SECURITIES AND EXCHANGE COMMISSION

Washington, D.C. 20549

 

 

 

FORM 8-K

 

 

 

CURRENT REPORT

Pursuant to Section 13 or 15(d)

of the Securities Exchange Act of 1934

 

Date of Report (Date of earliest event reported): October 16, 2025

 

 

 

PRAXIS PRECISION MEDICINES, INC.

(Exact name of registrant as specified in its charter)

 

 

 

Delaware 001-39620 47-5195942

(State or other jurisdiction

of incorporation)

(Commission

File Number)

(I.R.S. Employer

Identification No.)

 

Praxis Precision Medicines, Inc.

99 High Street, 30th Floor

Boston, Massachusetts 02110

(Address of principal executive offices, including zip code)

 

(617) 300-8460

(Registrant’s telephone number, including area code)

 

Not Applicable

(Former Name or Former Address, if Changed Since Last Report)

 

 

 

Check the appropriate box below if the Form 8-K filing is intended to simultaneously satisfy the filing obligation of the registrant under any of the following provisions:

 

¨Written communications pursuant to Rule 425 under the Securities Act (17 CFR 230.425)

 

¨Soliciting material pursuant to Rule 14a-12 under the Exchange Act (17 CFR 240.14a-12)

 

¨Pre-commencement communications pursuant to Rule 14d-2(b) under the Exchange Act (17 CFR 240.14d-2(b))

 

¨Pre-commencement communications pursuant to Rule 13e-4(c) under the Exchange Act (17 CFR 240.13e-4(c))

 

Securities registered pursuant to Section 12(b) of the Act:

 

Title of each class  

Trade

Symbol(s)

 

Name of each exchange

on which registered

Common Stock, $0.0001 par value per share   PRAX   The Nasdaq Global Select Market

 

Indicate by check mark whether the registrant is an emerging growth company as defined in Rule 405 of the Securities Act of 1933 (§ 230.405 of this chapter) or Rule 12b-2 of the Securities Exchange Act of 1934 (§ 240.12b-2 of this chapter).

 

Emerging growth company ¨

 

If an emerging growth company, indicate by check mark if the registrant has elected not to use the extended transition period for complying with any new or revised financial accounting standards provided pursuant to Section 13(a) of the Exchange Act. ¨

 

 

 

 

 

Item 8.01 Other Events.

 

On October 16, 2025, Praxis Precision Medicines, Inc. (the “Company”) entered into an underwriting agreement (the “Underwriting Agreement”) with TD Securities (USA) LLC, Piper Sandler & Co. and Guggenheim Securities, LLC, as representatives of the several underwriters named in Schedule A thereto (collectively, the “Underwriters”), relating to an underwritten offering of 3,025,480 shares (the “Shares”) of the Company’s common stock, $0.0001 par value per share (the “Common Stock”), and, in lieu of Common Stock to certain investors, pre-funded warrants (the “Pre-funded Warrants”) to purchase up to 318,470 shares of Common Stock (the “Offering”). The closing of the Offering is expected to take place on October 20, 2025, subject to the satisfaction of customary closing conditions. All of the Shares and the Pre-funded Warrants are being sold by the Company. The offering price of the Shares to the public is $157.00 per share, and the offering price of the Pre-funded Warrants to the public is $156.9999 per underlying share, which equals the price per share of Common Stock being sold in this Offering, minus $0.0001, the Pre-funded Warrants’ exercise price per share. The Company also granted the Underwriters an option to purchase up to 501,592 additional shares of Common Stock within 30 days from the date of the Underwriting Agreement. On October 17, 2025, the Underwriters exercised the option to purchase such additional shares in full. The net proceeds from the Offering are expected to be approximately $567.0 million, after deducting underwriting discounts and commissions and estimated offering expenses payable by the Company, and giving effect to the exercise of the Underwriters' option to purchase additional shares.
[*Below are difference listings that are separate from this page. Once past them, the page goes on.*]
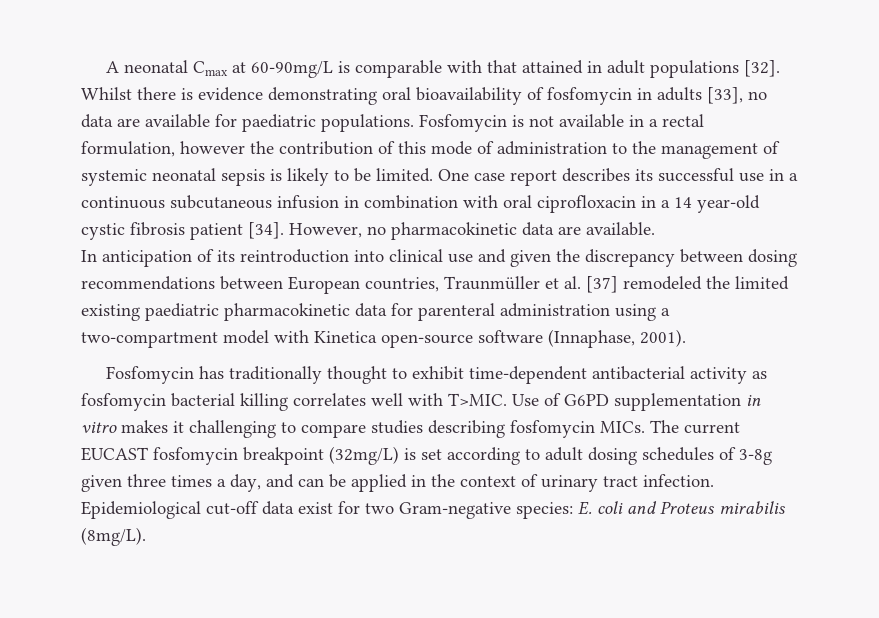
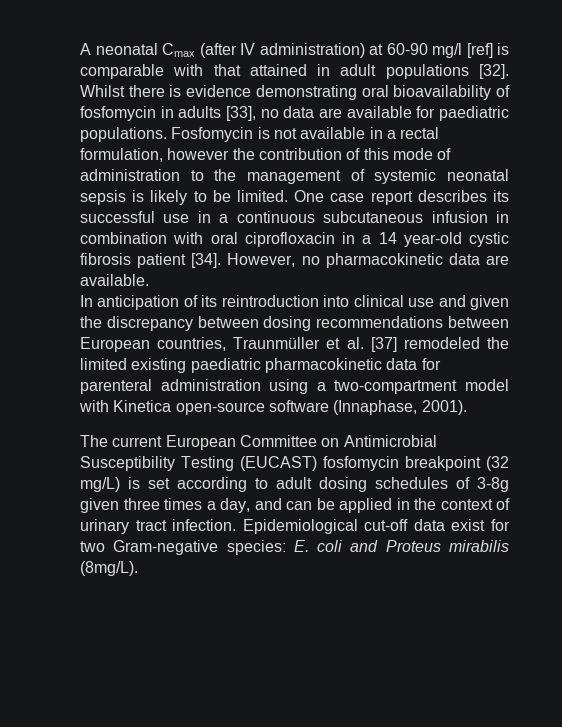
- A neonatal Cmax at 60-90mg/L is comparable with that attained in adult populations [32].
+ A neonatal Cmax (after IV administration) at 60-90 mg/l [ref] is comparable with that attained in adult populations [32].
- Fosfomycin has traditionally thought to exhibit time-dependent antibacterial activity as fosfomycin bacterial killing correlates well with T>MIC. Use of G6PD supplementation in vitro makes it challenging to compare studies describing fosfomycin MICs. The current EUCAST fosfomycin breakpoint (32mg/L) is set according to adult dosing schedules of 3-8g given three times a day, and can be applied in the context of urinary tract infection.
+ The current European Committee on Antimicrobial Susceptibility Testing (EUCAST) fosfomycin breakpoint (32 mg/L) is set according to adult dosing schedules of 3-8g given three times a day, and can be applied in the context of urinary tract infection.

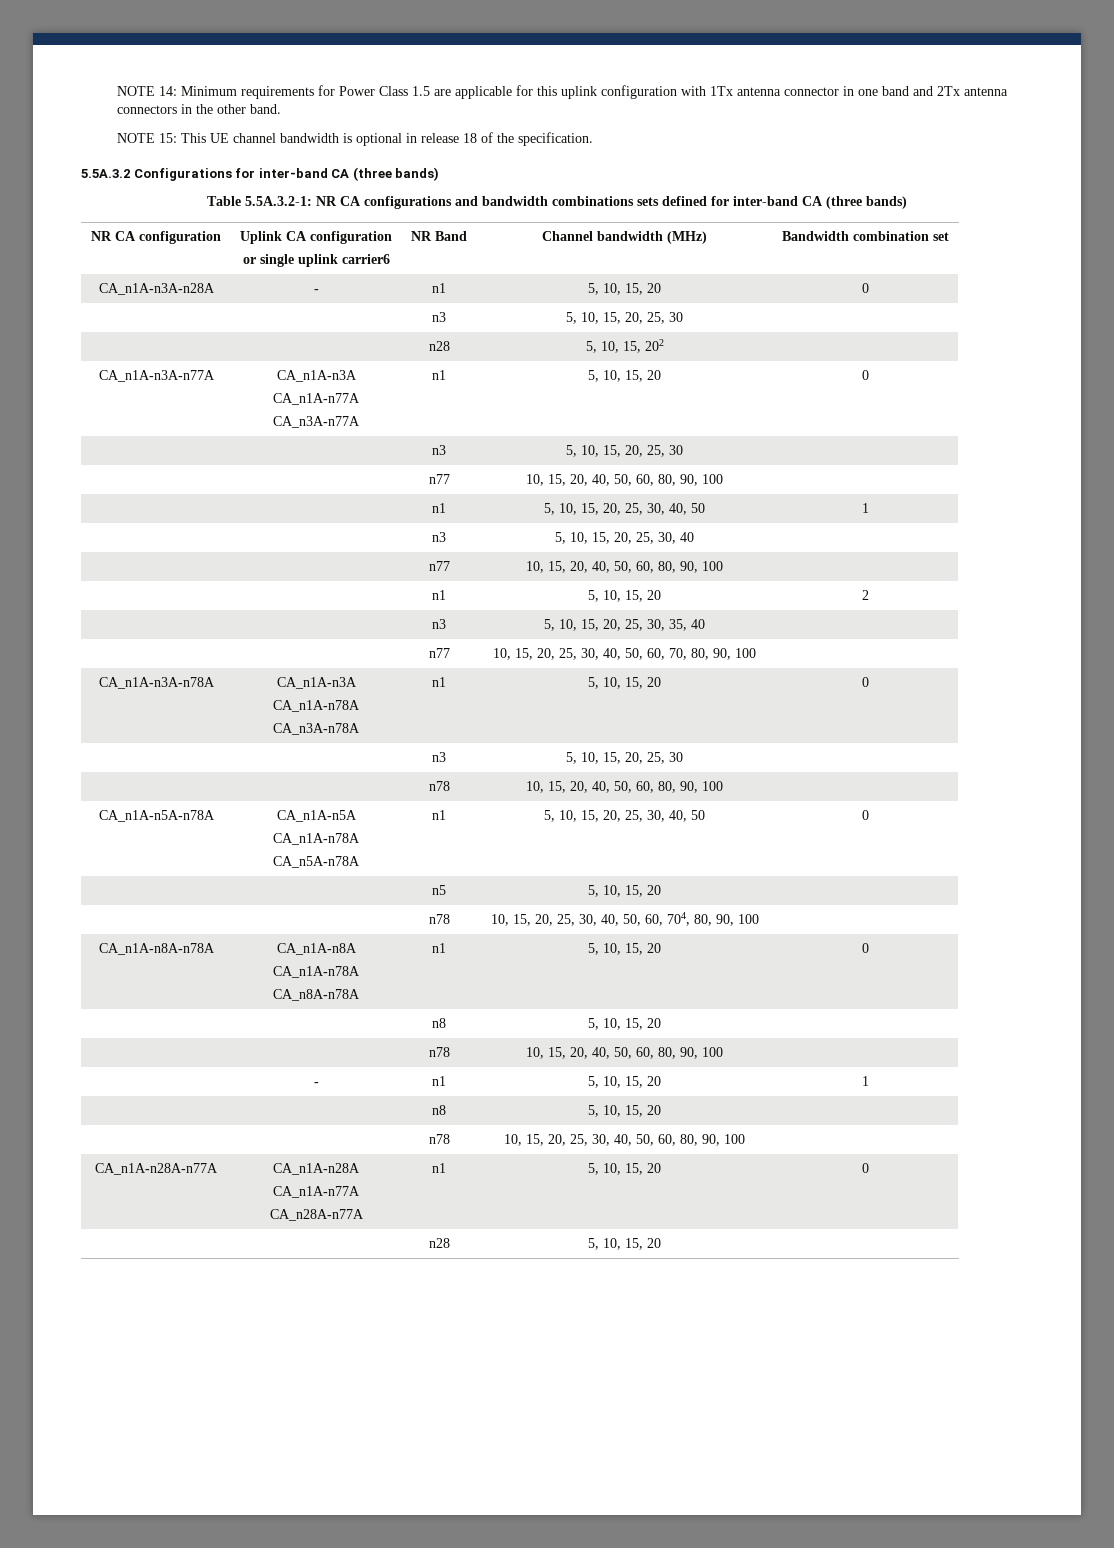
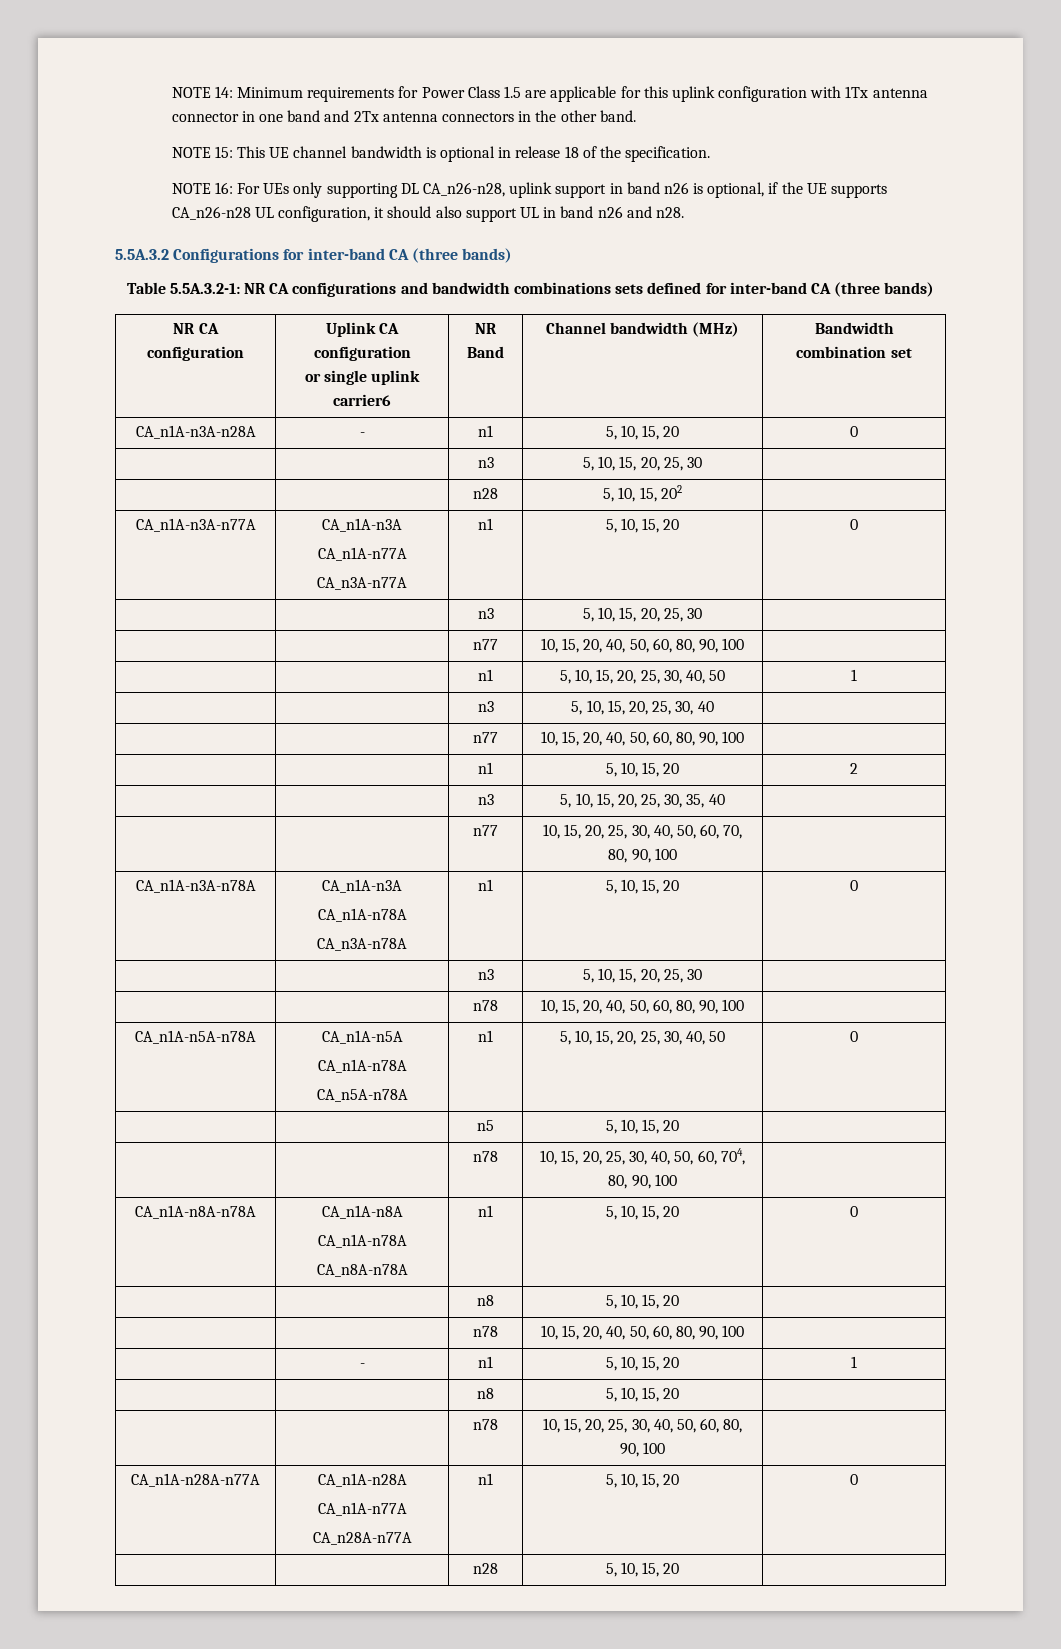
+ NOTE 16: For UEs only supporting DL CA_n26-n28, uplink support in band n26 is optional, if the UE supports CA_n26-n28 UL configuration, it should also support UL in band n26 and n28.

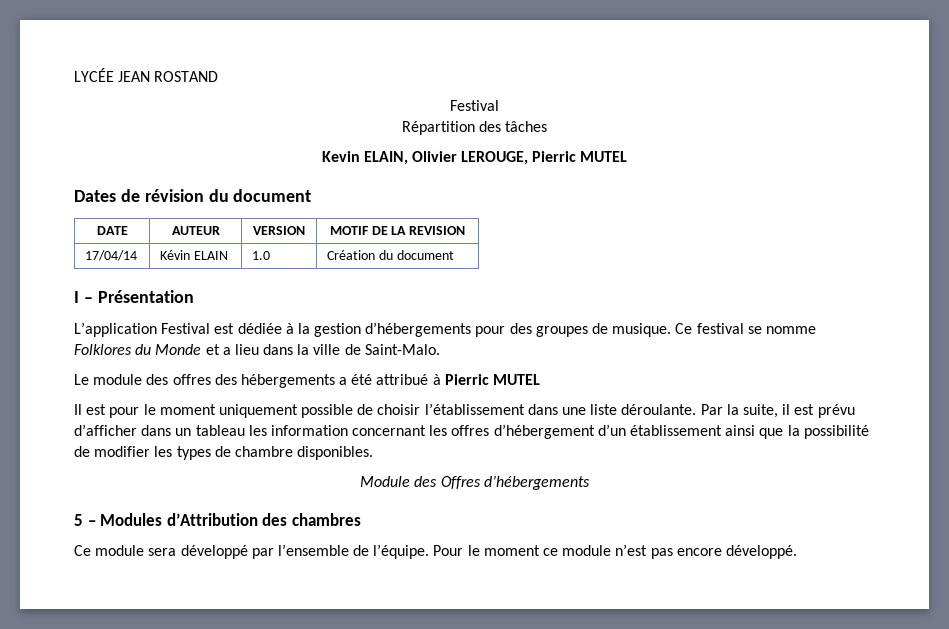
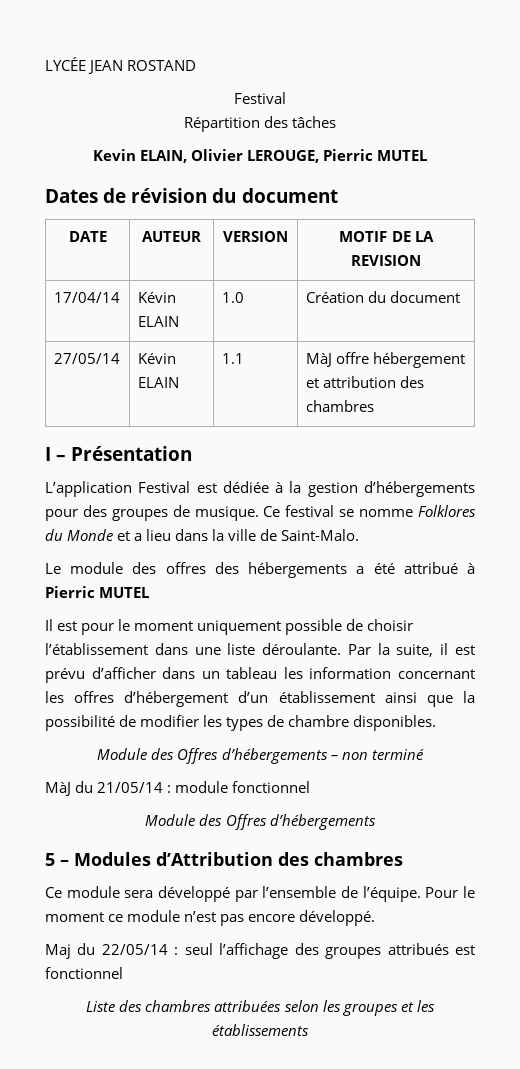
+ 27/05/14 | Kévin ELAIN | 1.1 | MàJ offre hébergement et attribution des chambres
+ Module des Offres d’hébergements – non terminé
+ MàJ du 21/05/14 : module fonctionnel
+ Maj du 22/05/14 : seul l’affichage des groupes attribués est fonctionnel
+ Liste des chambres attribuées selon les groupes et les établissements

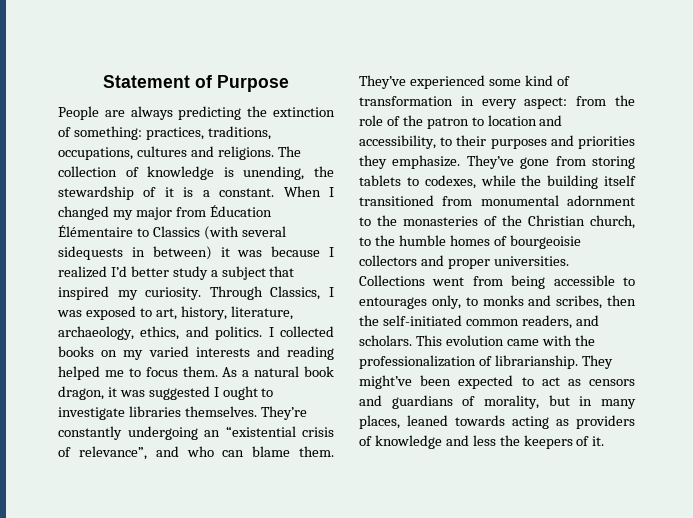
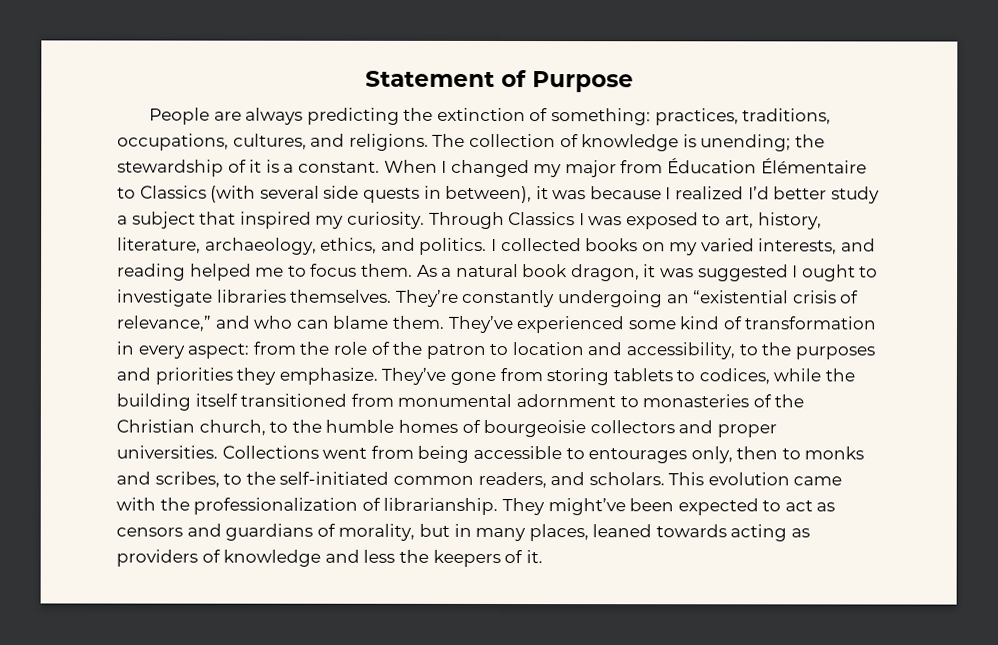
- People are always predicting the extinction of something: practices, traditions, occupations, cultures and religions.
+ People are always predicting the extinction of something: practices, traditions, occupations, cultures, and religions.
- The collection of knowledge is unending, the stewardship of it is a constant.
+ The collection of knowledge is unending; the stewardship of it is a constant.
- When I changed my major from Éducation Élémentaire to Classics (with several sidequests in between) it was because I realized I’d better study a subject that inspired my curiosity.
+ When I changed my major from Éducation Élémentaire to Classics (with several side quests in between), it was because I realized I’d better study a subject that inspired my curiosity.
- Through Classics, I was exposed to art, history, literature, archaeology, ethics, and politics.
+ Through Classics I was exposed to art, history, literature, archaeology, ethics, and politics.
- I collected books on my varied interests and reading helped me to focus them.
+ I collected books on my varied interests, and reading helped me to focus them.
- They’re constantly undergoing an “existential crisis of relevance”, and who can blame them.
+ They’re constantly undergoing an “existential crisis of relevance,” and who can blame them.
- They’ve experienced some kind of transformation in every aspect: from the role of the patron to location and accessibility, to their purposes and priorities they emphasize.
+ They’ve experienced some kind of transformation in every aspect: from the role of the patron to location and accessibility, to the purposes and priorities they emphasize.
- They’ve gone from storing tablets to codexes, while the building itself transitioned from monumental adornment to the monasteries of the Christian church, to the humble homes of bourgeoisie collectors and proper universities.
+ They’ve gone from storing tablets to codices, while the building itself transitioned from monumental adornment to monasteries of the Christian church, to the humble homes of bourgeoisie collectors and proper universities.
- Collections went from being accessible to entourages only, to monks and scribes, then the self-initiated common readers, and scholars.
+ Collections went from being accessible to entourages only, then to monks and scribes, to the self-initiated common readers, and scholars.

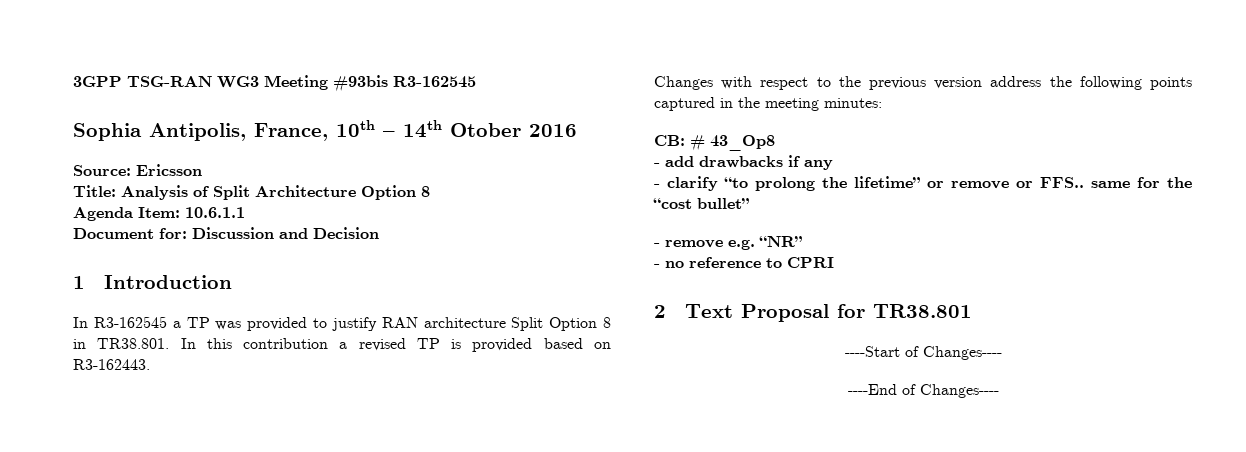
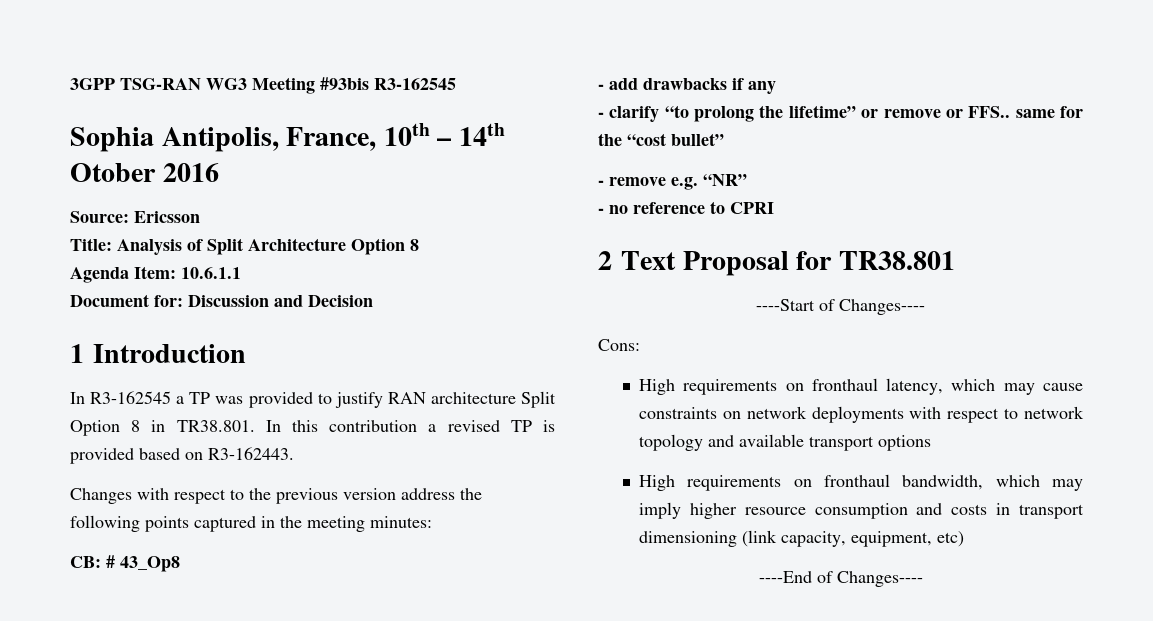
+ Cons:
+ High requirements on fronthaul latency, which may cause constraints on network deployments with respect to network topology and available transport options
+ High requirements on fronthaul bandwidth, which may imply higher resource consumption and costs in transport dimensioning (link capacity, equipment, etc)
The Company does not intend to list the Pre-funded Warrants on The Nasdaq Global Select Market (“Nasdaq”) or any other nationally recognized securities exchange or trading system.

 

The exercise price and the number of shares of Common Stock issuable upon exercise of the Pre-funded Warrants are subject to appropriate adjustments in the event of certain stock dividends and distributions, stock splits, stock combinations, reclassifications or similar events affecting the Common Stock. The Pre-funded Warrants are exercisable from the date of issuance and may be exercised by means of a cashless exercise. Under the Pre-funded Warrants, the Company may not effect the exercise of the Pre-funded Warrants, and a holder will not be entitled to exercise any portion of the Pre-funded Warrants that, upon giving effect to such exercise, would result in: (i) the aggregate number of shares of Common Stock beneficially owned by such holder (together with its affiliates) exceeding 4.99% (or 9.99%) of the number of shares of Common Stock outstanding immediately after giving effect to the exercise; or (ii) the combined voting power of the Company’s securities beneficially owned by such holder (together with its affiliates) exceeding 4.99% (or 9.99%) of the combined voting power of all of the Company’s securities outstanding immediately after giving effect to the exercise, as such percentage ownership is determined in accordance with the terms of the Pre-funded Warrants, which percentage may be changed at the holder’s election to a higher or lower percentage not in excess of 19.99% upon 61 days’ notice to the Company.

 

In addition, in certain circumstances, upon a Fundamental Transaction (as defined in the Pre-funded Warrants), a holder of the Pre-funded Warrants will be entitled to receive, upon exercise of the Pre-funded Warrants, the kind and amount of securities, cash or other property that such holder would have received had it exercised the Pre-funded Warrants immediately prior to the Fundamental Transaction without regard to any limitations on exercise contained in the Pre-funded Warrants.

 

The Company intends to use the net proceeds of the Offering, together with the Company’s existing cash, cash equivalents and marketable securities, to continue the research and development activities of its clinical-stage product candidates, and preparation activities for potential commercialization of its late-stage assets as well as advancement of its earlier stage assets and for working capital and other general corporate purposes. Based on the planned use of proceeds described above, the Company believes that the net proceeds from this Offering, together with its existing cash, cash equivalents and marketable securities, will be sufficient to enable the Company to fund its operating expenses and capital expenditure requirements into 2028. This estimate is based on assumptions that may prove to be incorrect, and the Company could utilize available capital resources sooner than expected.

 

The Offering was made pursuant to a shelf registration statement on Form S-3 ASR that was filed with the Securities and Exchange Commission (“SEC”) on December 23, 2024 and was immediately effective upon filing (File No. 333-284016). A prospectus supplement relating to the Offering has been filed with the SEC.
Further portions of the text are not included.